Mr Egan highlighted the benefit brought by relatively stable raw material prices over the period, noting it "becomes quite painful quite quickly" when that certainty is not there.
He explained: "When we have a period of price stability it does tend to make things considerably more straightforward for us. It is obviously difficult times for everyone when prices go up, and we try to absorb increases where we can.
"Where we have periods, like the last couple of years, where the raw material prices have been relatively stable, it certainly helps everyone."
Strathmore has a long-standing policy of sourcing meat and vegetables as locally as possible.
While the firm was not directly affected by the horsemeat scandal, Mr Egan said food processing manufacturers in general had been "tarred by the same brush" as a result of the episode.
Asked if the industry was still being affected by the scandal, he said: "There has been [change] in terms of processed meat product. I think the public are more aware and concerned about the contents of the food.
"There has been an increase in the amount of technical testing, which we did anyway.
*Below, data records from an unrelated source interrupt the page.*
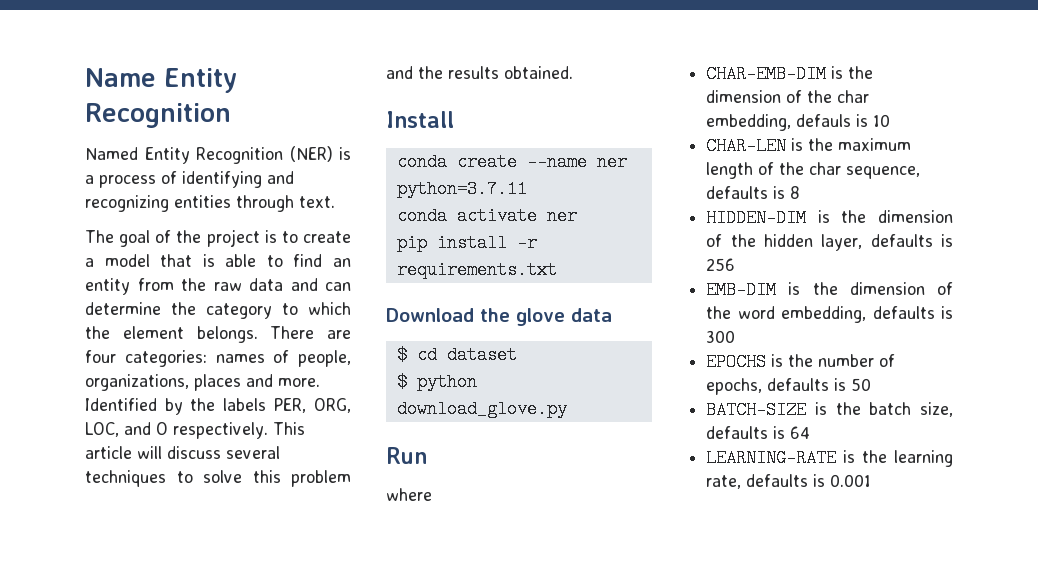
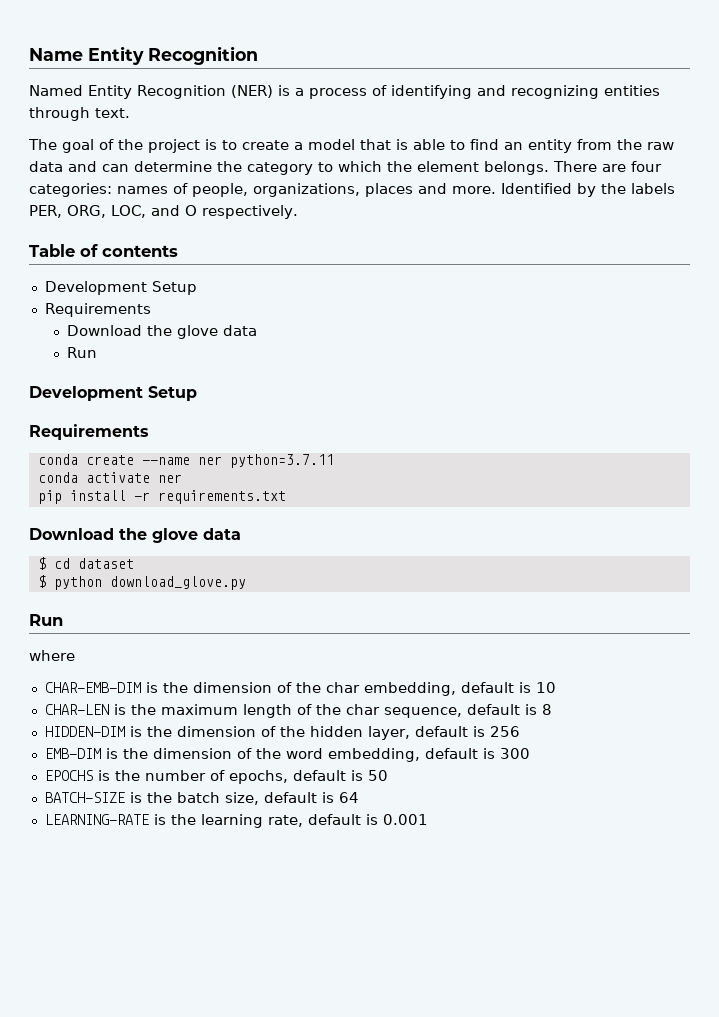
- Identified by the labels PER, ORG, LOC, and O respectively. This article will discuss several techniques to solve this problem and the results obtained.
- Install
+ Identified by the labels PER, ORG, LOC, and O respectively.
+ Table of contents
+ Development Setup
+ Requirements
+ Download the glove data
+ Run
+ Development Setup
+ Requirements
- CHAR-EMB-DIM is the dimension of the char embedding, defauls is 10
+ CHAR-EMB-DIM is the dimension of the char embedding, default is 10
- CHAR-LEN is the maximum length of the char sequence, defaults is 8
+ CHAR-LEN is the maximum length of the char sequence, default is 8
- HIDDEN-DIM is the dimension of the hidden layer, defaults is 256
+ HIDDEN-DIM is the dimension of the hidden layer, default is 256
- EMB-DIM is the dimension of the word embedding, defaults is 300
+ EMB-DIM is the dimension of the word embedding, default is 300
- EPOCHS is the number of epochs, defaults is 50
+ EPOCHS is the number of epochs, default is 50
- BATCH-SIZE is the batch size, defaults is 64
+ BATCH-SIZE is the batch size, default is 64
- LEARNING-RATE is the learning rate, defaults is 0.001
+ LEARNING-RATE is the learning rate, default is 0.001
Our customers and ourselves do a lot more because of it.
"We, like I suspect the vast majority of manufacturers, have our systems in place. We have all our accreditations, we follow our systems.
"But there is no doubt we have all been tarred by the same brush in terms of public perception. Hopefully, we are getting through that, and our systems are robust enough to see us continue [to do that]."
The company, which supplies frozen food under the Countryside brand and trades with foodservice outlets as Strathmore, employed 136 staff over the period. Employment costs were booked at £2.9m, up from £2.6m the year prior, with directors' remuneration rising to £749,854 from £494,834.